[Data excerpts]
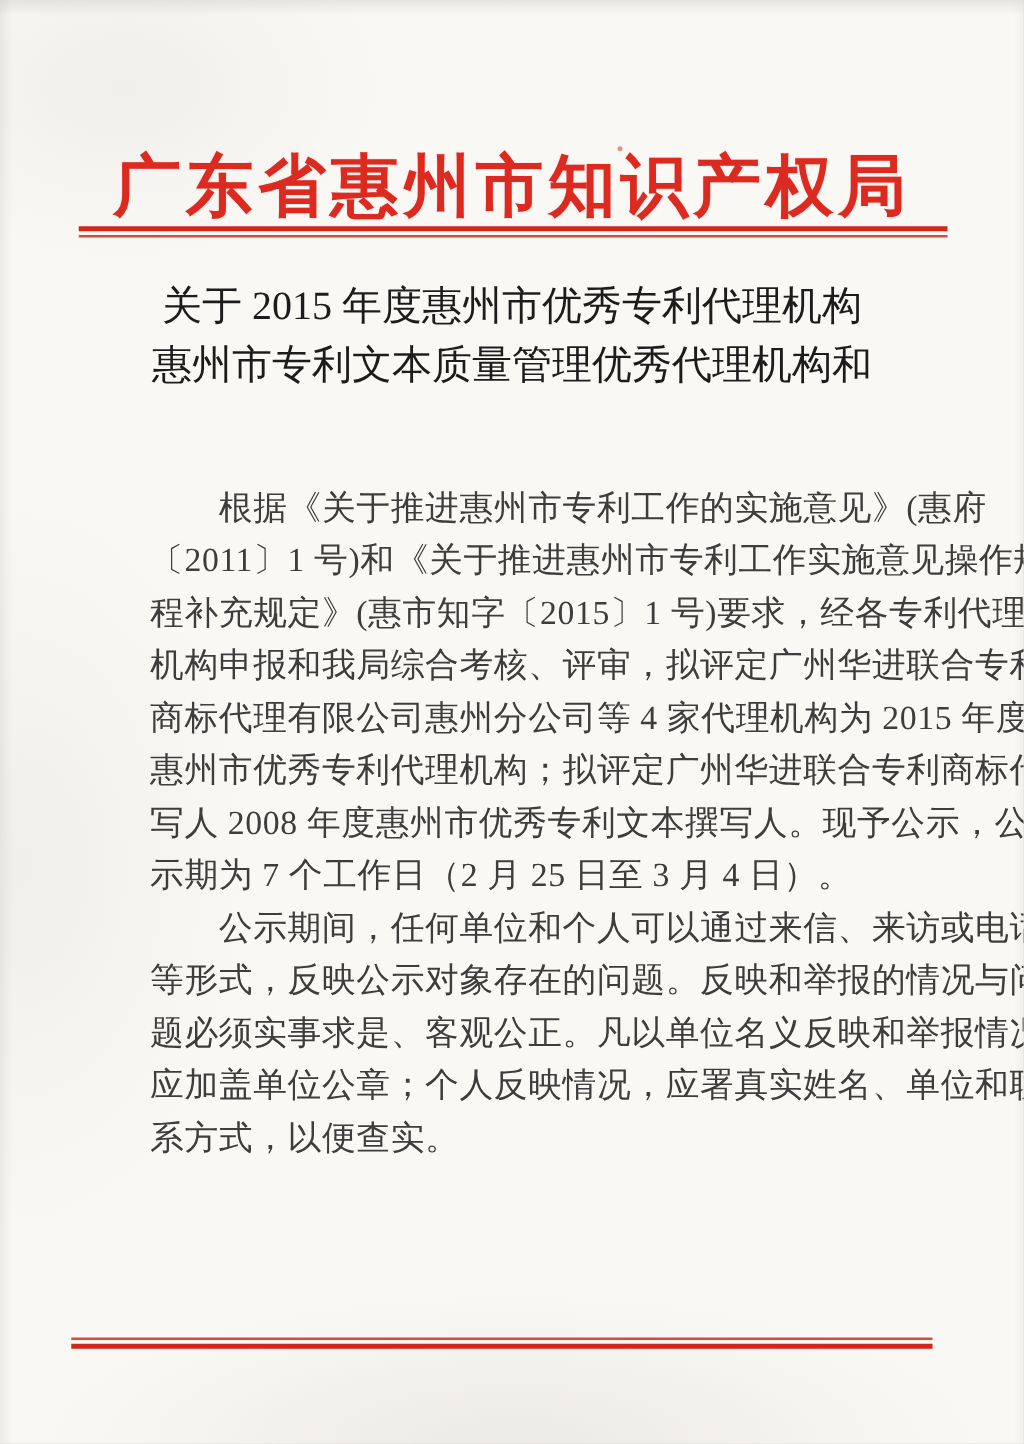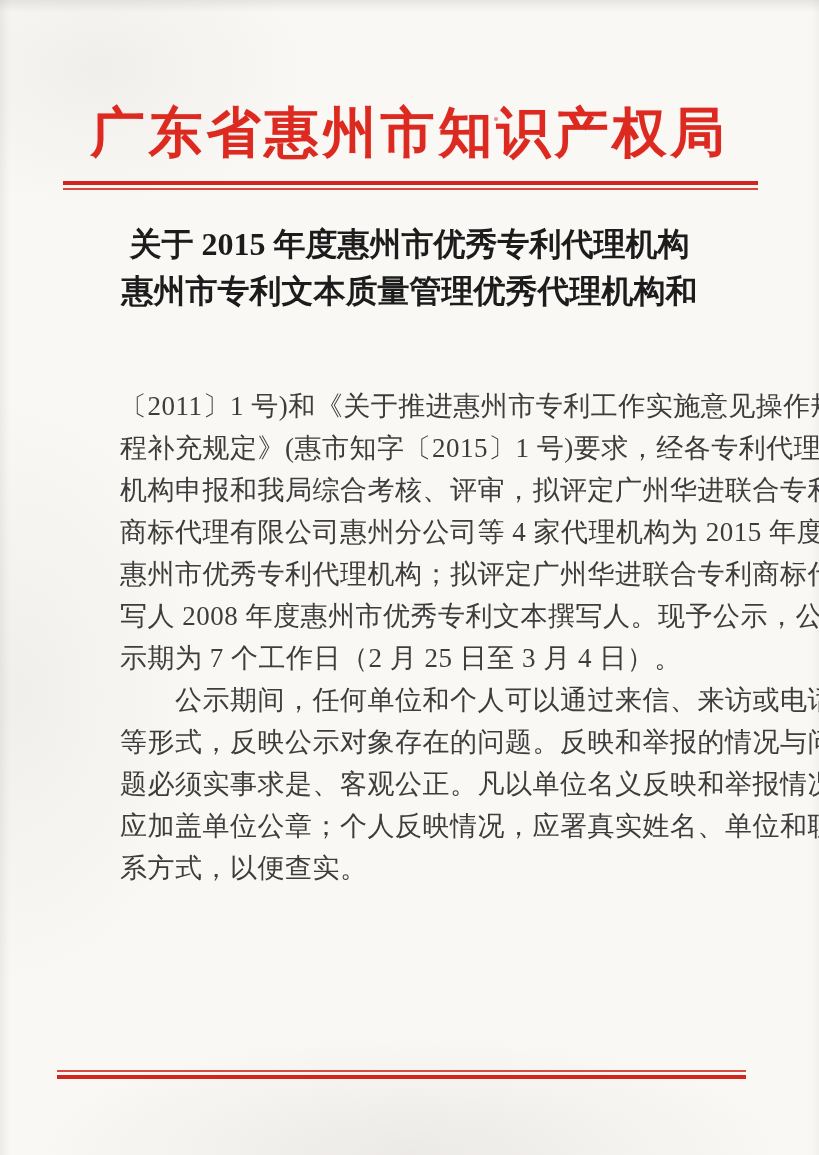--- a/index.html
+++ b/index.html
@@ -28,7 +28,7 @@
     top: 104px;
     left: 0;
     right: 0;
-    margin: 0;
+    margin: 16px;
     text-align: center;
     font-size: 54px;
     line-height: 1.1;

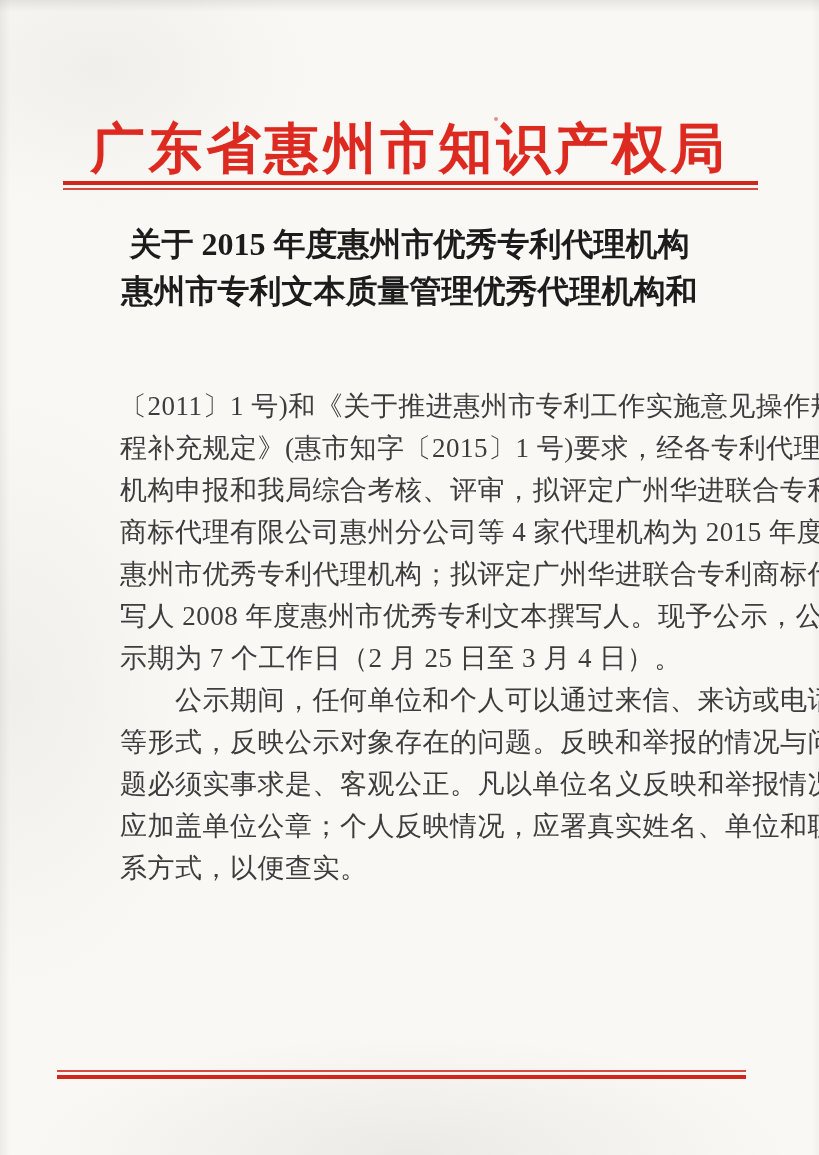--- a/index.html
+++ b/index.html
@@ -55,7 +55,7 @@
     text-align: center;
     font-size: 32px;
     line-height: 47px;
-    font-weight: 700;
+    font-weight: 400;
     color: #1c1c1c;
   }
   .body-text {

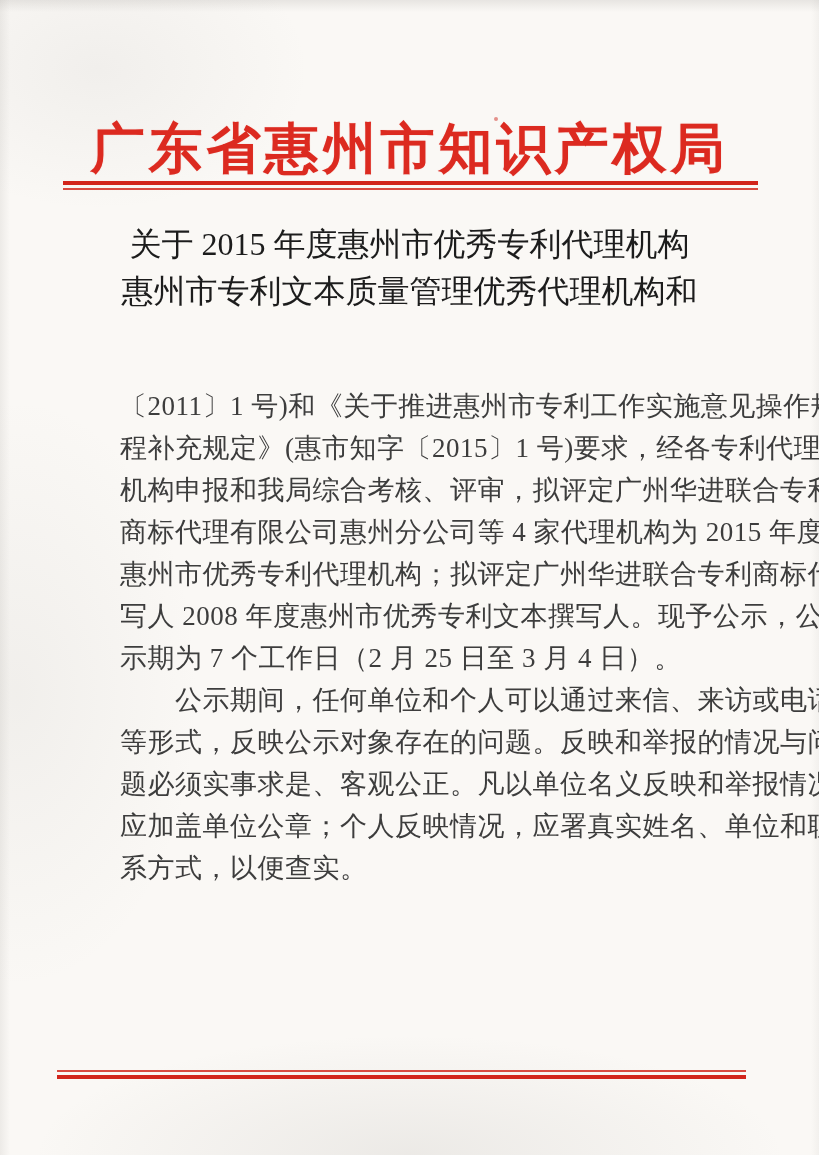--- a/index.html
+++ b/index.html
@@ -102,6 +102,7 @@
   </h2>
 
   <div class="body-text">
+    <div class="line indent">根据《关于推进惠州市专利工作的实施意见》(惠府</div>
     <div class="line">〔2011〕1 号)和《关于推进惠州市专利工作实施意见操作规</div>
     <div class="line">程补充规定》(惠市知字〔2015〕1 号)要求，经各专利代理</div>
     <div class="line">机构申报和我局综合考核、评审，拟评定广州华进联合专利</div>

WHAT YOU ARE ASKED TO DO: All that belongs in the answer is the lines from the line with "font-size: 32px;" through the closing line of the entries, inclusive, transcribed exactly and free of pictures.

YOUR SOLUTION:
     font-size: 32px;
     line-height: 47px;
-    font-weight: 700;
+    font-weight: 400;
     color: #1c1c1c;
   }
   .body-text {

--- a/index.html
+++ b/index.html
@@ -102,6 +102,7 @@
   </h2>
 
   <div class="body-text">
+    <div class="line indent">根据《关于推进惠州市专利工作的实施意见》(惠府</div>
     <div class="line">〔2011〕1 号)和《关于推进惠州市专利工作实施意见操作规</div>
     <div class="line">程补充规定》(惠市知字〔2015〕1 号)要求，经各专利代理</div>
     <div class="line">机构申报和我局综合考核、评审，拟评定广州华进联合专利</div>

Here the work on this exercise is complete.